Available records >>
· · ·

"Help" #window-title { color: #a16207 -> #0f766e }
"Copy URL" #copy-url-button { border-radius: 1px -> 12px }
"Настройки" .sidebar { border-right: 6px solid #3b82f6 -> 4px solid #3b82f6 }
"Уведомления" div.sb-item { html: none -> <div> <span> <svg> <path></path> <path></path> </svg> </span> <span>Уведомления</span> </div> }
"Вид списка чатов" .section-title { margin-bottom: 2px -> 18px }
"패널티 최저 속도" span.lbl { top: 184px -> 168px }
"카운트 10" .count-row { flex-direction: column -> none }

· · ·

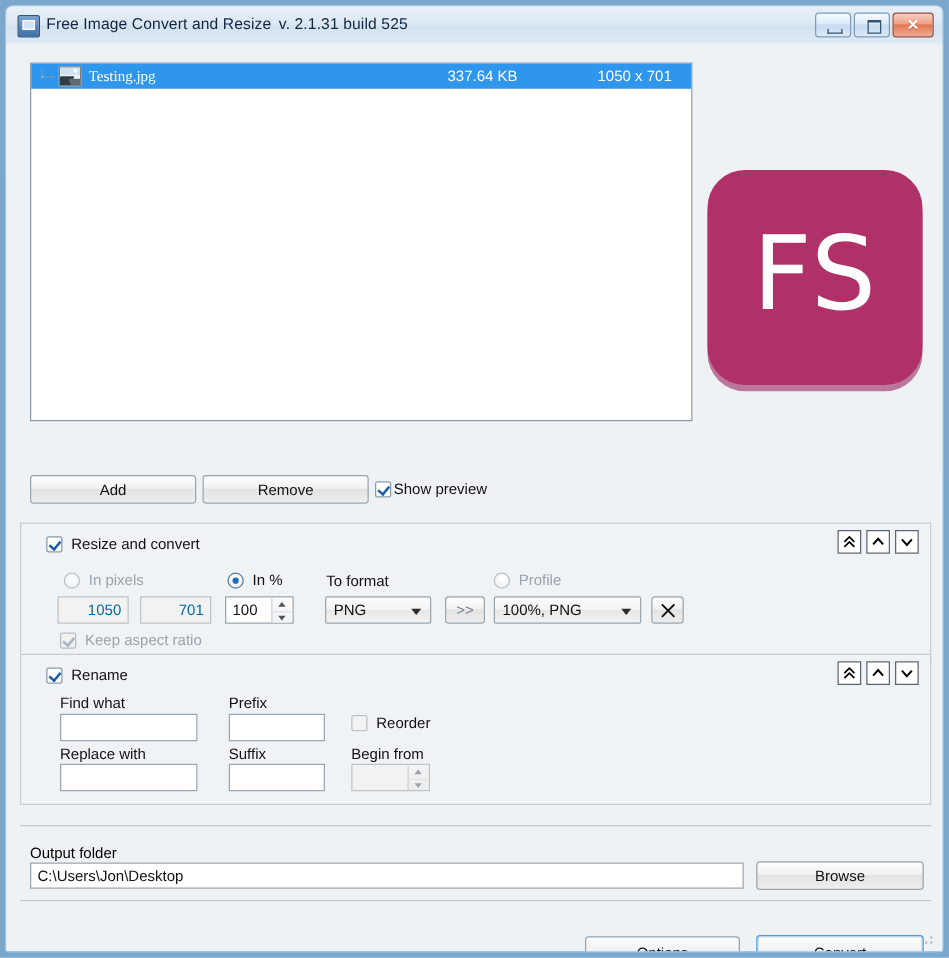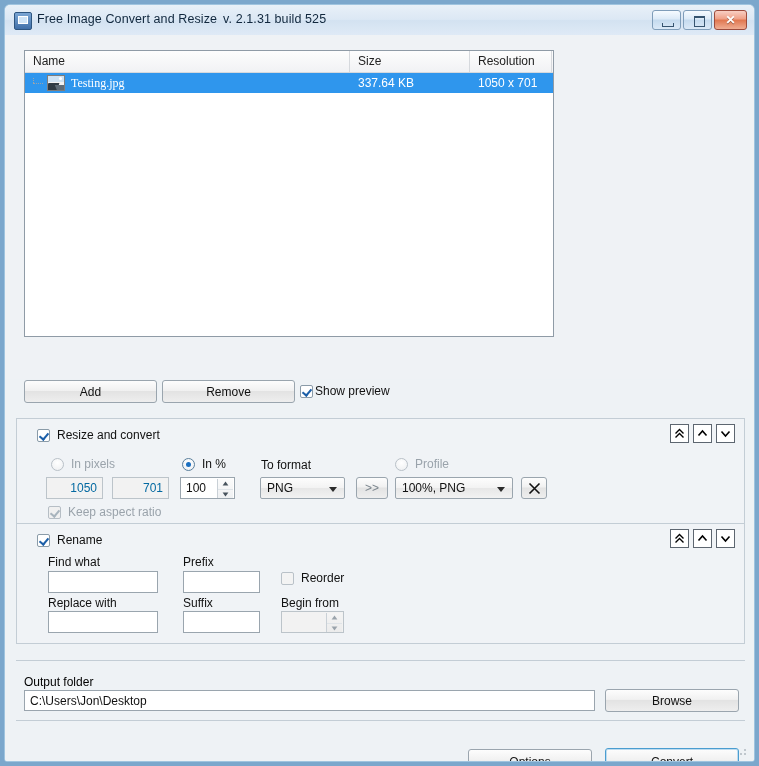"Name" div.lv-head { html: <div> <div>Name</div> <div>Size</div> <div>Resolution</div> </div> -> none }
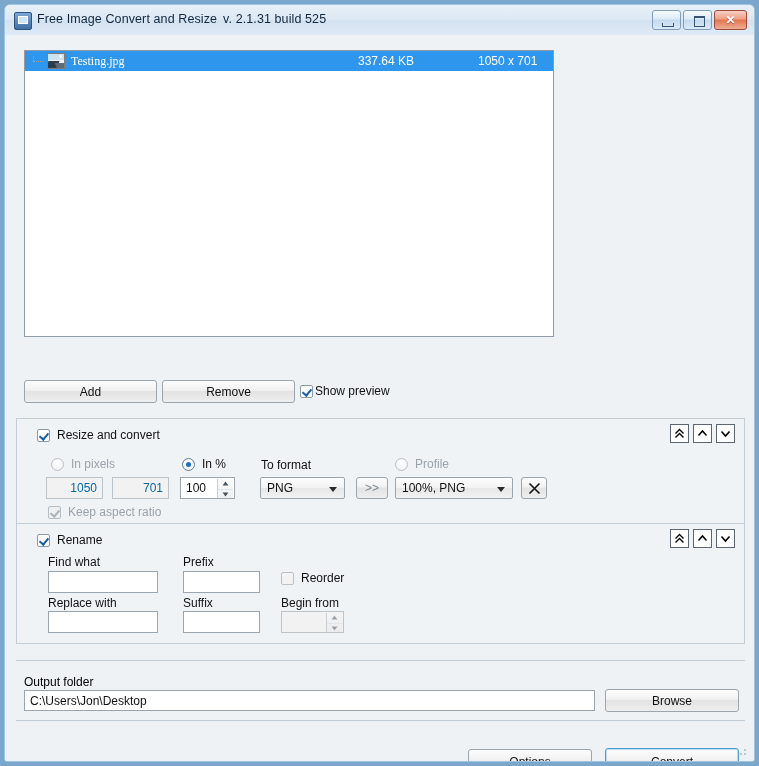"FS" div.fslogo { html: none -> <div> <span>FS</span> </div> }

· · ·

Required action >> Please make an exact copy of the lines above from the line with "color: #a16207 ->" through the line with "top: 184px ->", both ends included.

Result of this task >>
"Help" #window-title { color: #a16207 -> #0f766e }
"Copy URL" #copy-url-button { border-radius: 1px -> 12px }
"Настройки" .sidebar { border-right: 6px solid #3b82f6 -> 4px solid #3b82f6 }
"Уведомления" div.sb-item { html: none -> <div> <span> <svg> <path></path> <path></path> </svg> </span> <span>Уведомления</span> </div> }
"Вид списка чатов" .section-title { margin-bottom: 2px -> 18px }
"패널티 최저 속도" span.lbl { top: 184px -> 168px }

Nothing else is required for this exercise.